Mantan pemain sepak bola nasional Jerman, Mesut Özil, baru saja bergabung dengan partai AKP yang dipimpin oleh Presiden Turki, Recep Tayyip Erdoğan. Pada kongres partai yang diadakan baru-baru ini, Özil ditunjuk sebagai salah satu dari 39 anggota baru dewan partai, menurut laporan dari agen berita Anadolu.
Dewan partai AKP terdiri dari total 75 anggota. Namun, penting untuk diketahui bahwa dewan ini tidak memiliki kekuatan besar dalam praktiknya. Pada tahun 2017, perubahan konstitusi di Turki mengubah sistem pemerintahan menjadi sistem presidensial. Sejak saat itu, Erdoğan memiliki kekuasaan yang luas untuk menjalankan pemerintahannya tanpa banyak batasan.
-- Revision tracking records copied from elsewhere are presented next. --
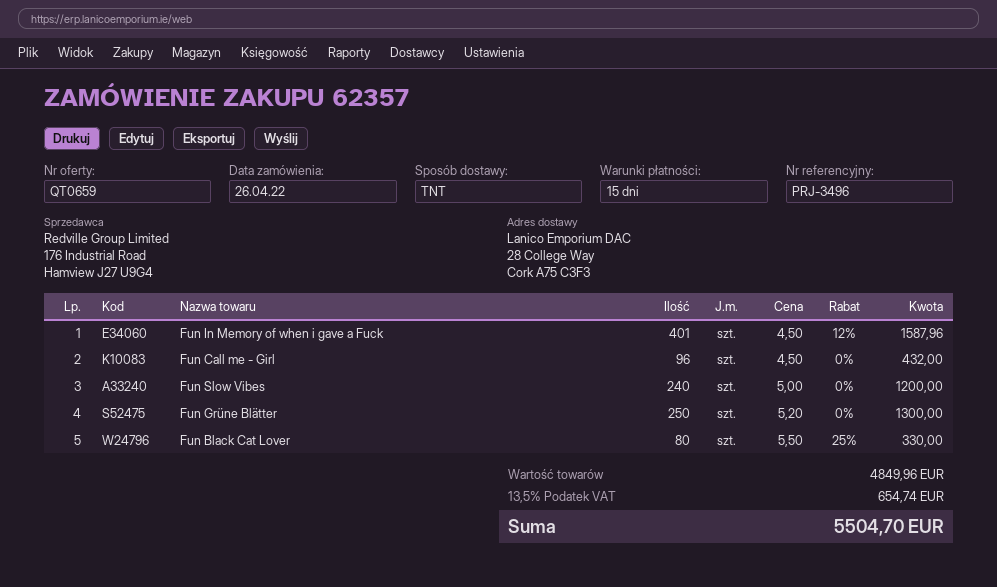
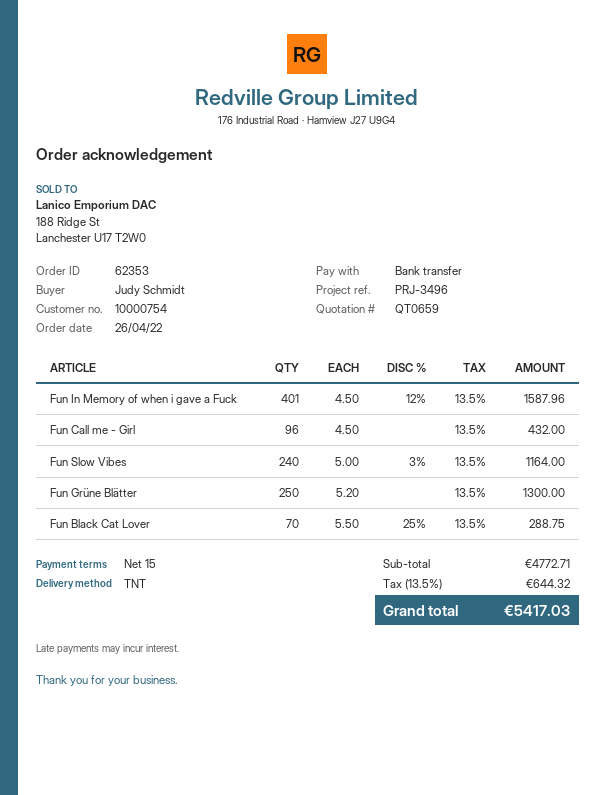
order number: 62357 -> 62353
Fun Slow Vibes: 240 x 5.00 = 1200.00 -> 240 x 5.00 - 3% = 1164.00
Fun Black Cat Lover: 80 x 5.50 - 25% = 330.00 -> 70 x 5.50 - 25% = 288.75
subtotal: 4849.96 -> 4772.71
tax: 13.5% = 654.74 -> 13.5% = 644.32
total: 5504.70 -> 5417.03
Lebih lanjut, banyak bagian dari sistem peradilan di Turki berada di bawah pengaruh pemerintah, seperti yang dicatat oleh Komisi Eropa. Dalam pemilihan baru-baru ini, Erdoğan terpilih kembali sebagai ketua partai dengan dukungan penuh, memperoleh semua 1.547 suara yang diberikan.
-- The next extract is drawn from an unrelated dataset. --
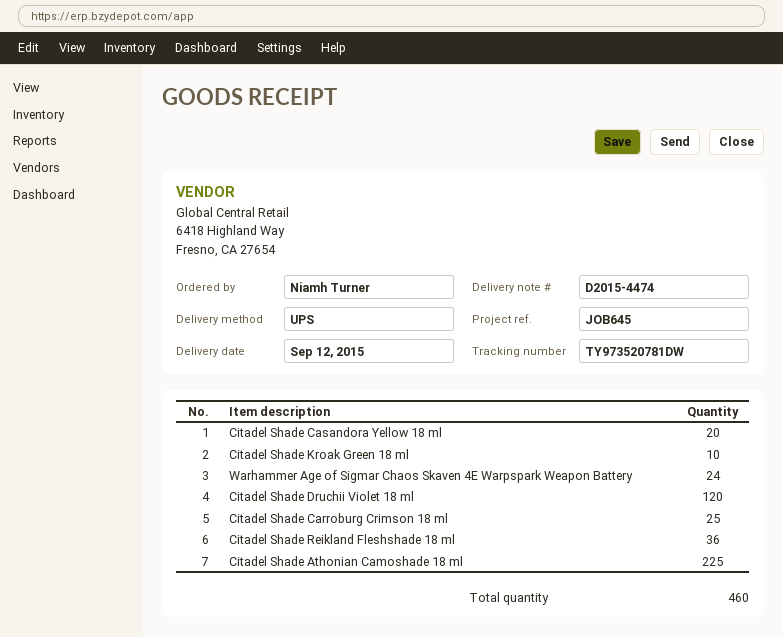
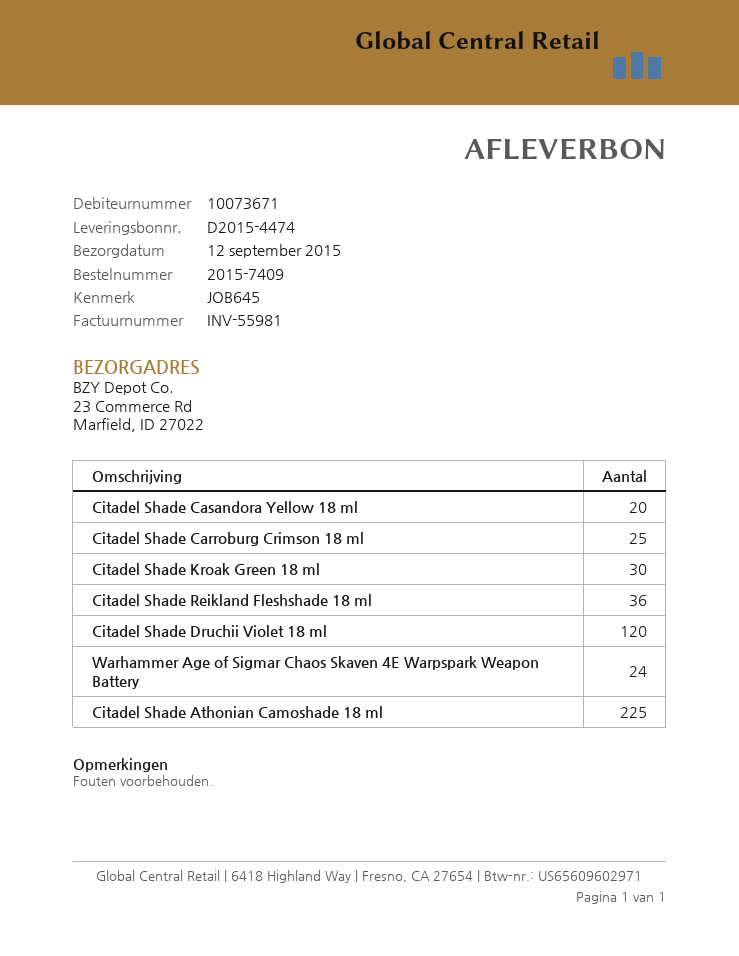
Citadel Shade Kroak Green 18 ml: 10 -> 30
Pada tahun 2018, Özil juga menjadi sorotan publik ketika ia bersama rekan setimnya, İlkay Gündoğan, berfoto dengan Erdoğan di London menjelang pemilihan parlemen dan presiden di Turki. Setelah peristiwa tersebut, Özil memutuskan untuk mundur dari tim nasional Jerman, dengan mengungkapkan kekecewaannya terhadap rasisme dan kurangnya penghormatan yang ia alami.
Kritikus kepada Erdoğan menuduhnya menerapkan gaya pemerintahan yang otoriter, mengurangi hak-hak demokratis, dan bertindak sewenang-wenang terhadap para oposisi. Dengan bergabungnya Özil ke dalam partai AKP, banyak yang bertanya-tanya tentang dampak keputusan ini terhadap citranya dan pandangannya terhadap isu-isu sosial dan politik di Turki.